E.M : Jamais je n’aurai imaginé ça. Je n’aurai pas non plus imaginé Mick Jagger sauter sur sa scène à quarante ans. Pete Townshend des Who a dit « J’espère mourir avant d’être vieux », et tu vois… Tu sais hier j’ai allumé la télé et j’ai vu Lou Reed chanter avec Metallica.
Et qu’en as-tu pensé de ce featuring de Lou Reed avec Metallica ?
E.M : D’une certaine façon, c’est très révolutionnaire. Du côté de Lou Reed ou de celui de Metallica, c’est un effort très noble de tenter de mélanger leurs mondes. Il me semble que c’est basé aussi sur un livre, quelque chose d’assez littéraire. (ndlr : Lulu, pièces écrites en 1929 par Frank Wedekind) Combiner cela avec leur musique est peut-être le premier pas vers quelque chose de très intéressant.
Que penses-tu de la musique actuelle ? Est-ce qu’elle t’influence ?
E.M : Ca m’influence tout le temps, aussi grâce à mon fils qui m’offre des vinyles de groupe actuels qu’il adore.
Y a-t-il quelqu’un avec qui tu n’as pas encore travaillé et avec qui tu voudrais ?
E.M : Il y en a tellement.
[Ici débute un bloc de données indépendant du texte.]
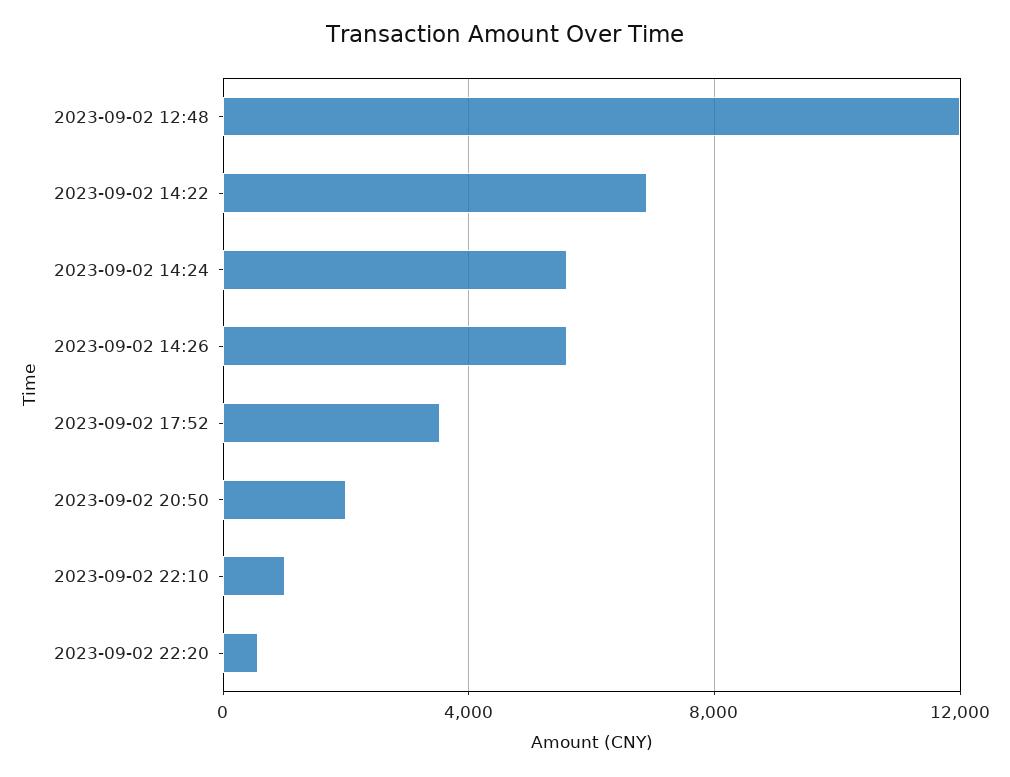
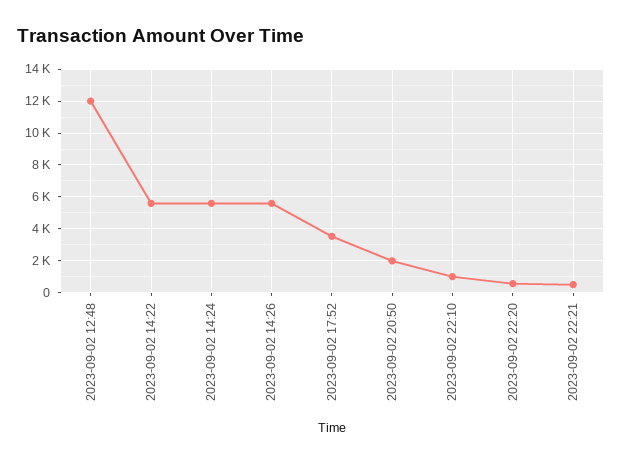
2023-09-02 14:22: 7000 -> 5500
2023-09-02 22:21: none -> 500

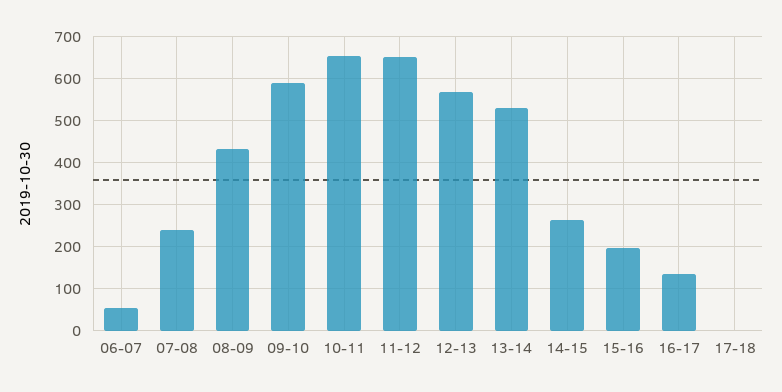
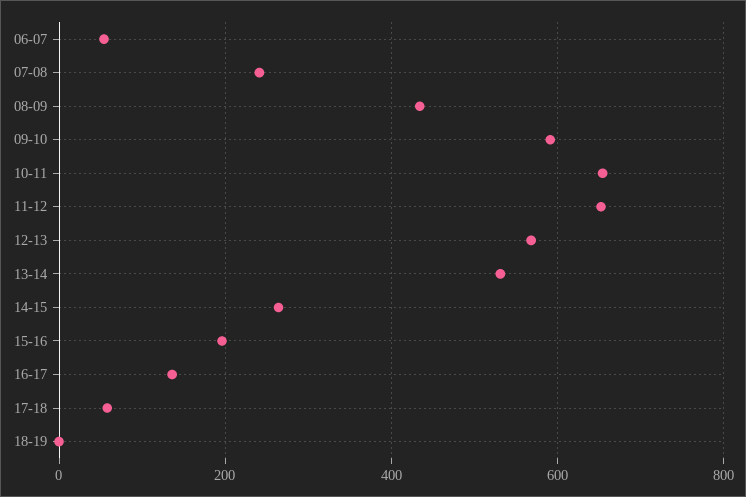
17-18: 0 -> 60
18-19: none -> 0

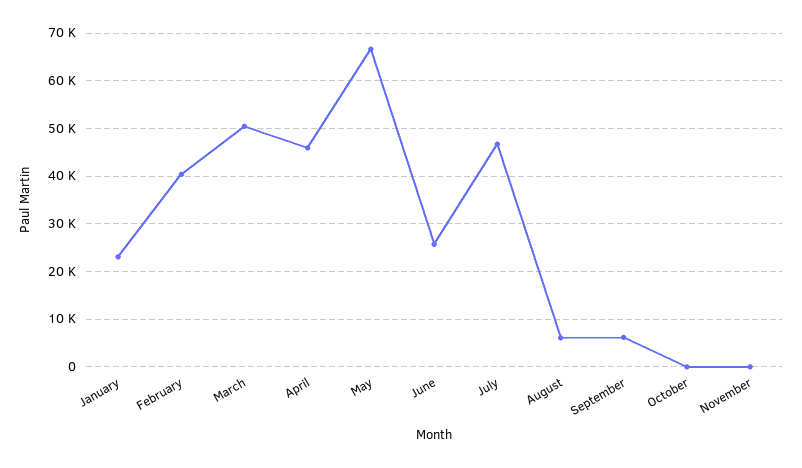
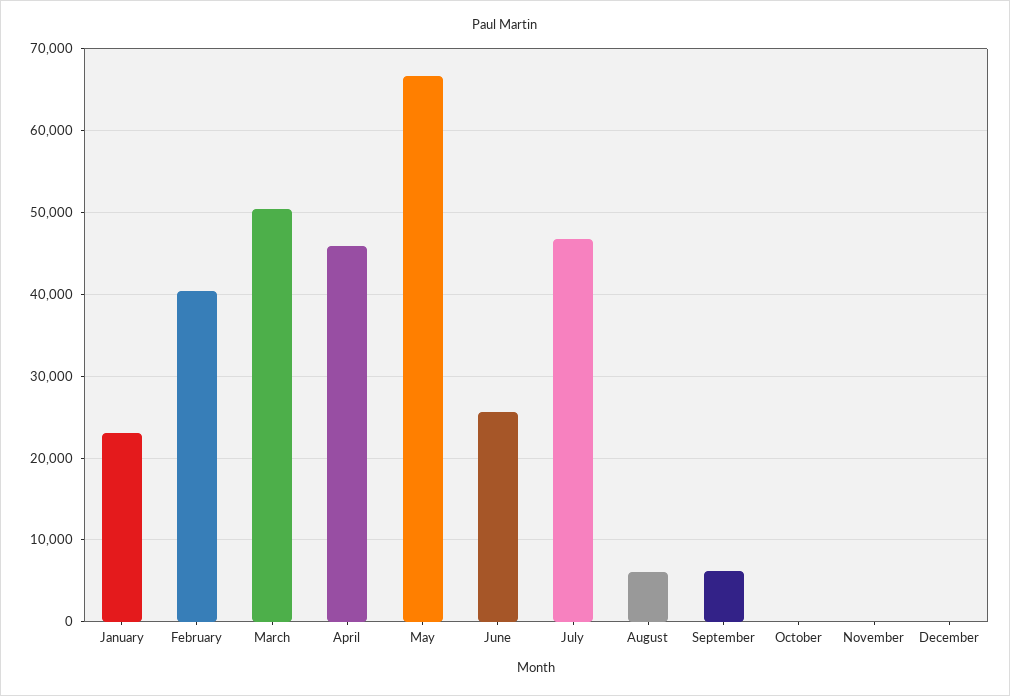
December: none -> 0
Comme producteurs, Rick Rubin ou Daniel Lanois. Il y a des chanteurs comme Aimee Mann ou Rickie Lee Jones, et aussi Fergie que j’aime beaucoup.
J’aimerai bien aussi faire quelque chose avec Keith Richard un jour, j’avais travaillé avec Mick Taylor à l’époque. J’adore aussi le groupe Wilco, j’adorerai bosser avec eux.
Il paraît que tu es un ami de Phil Collins, vas-tu le visiter quand tu passes dans la région ?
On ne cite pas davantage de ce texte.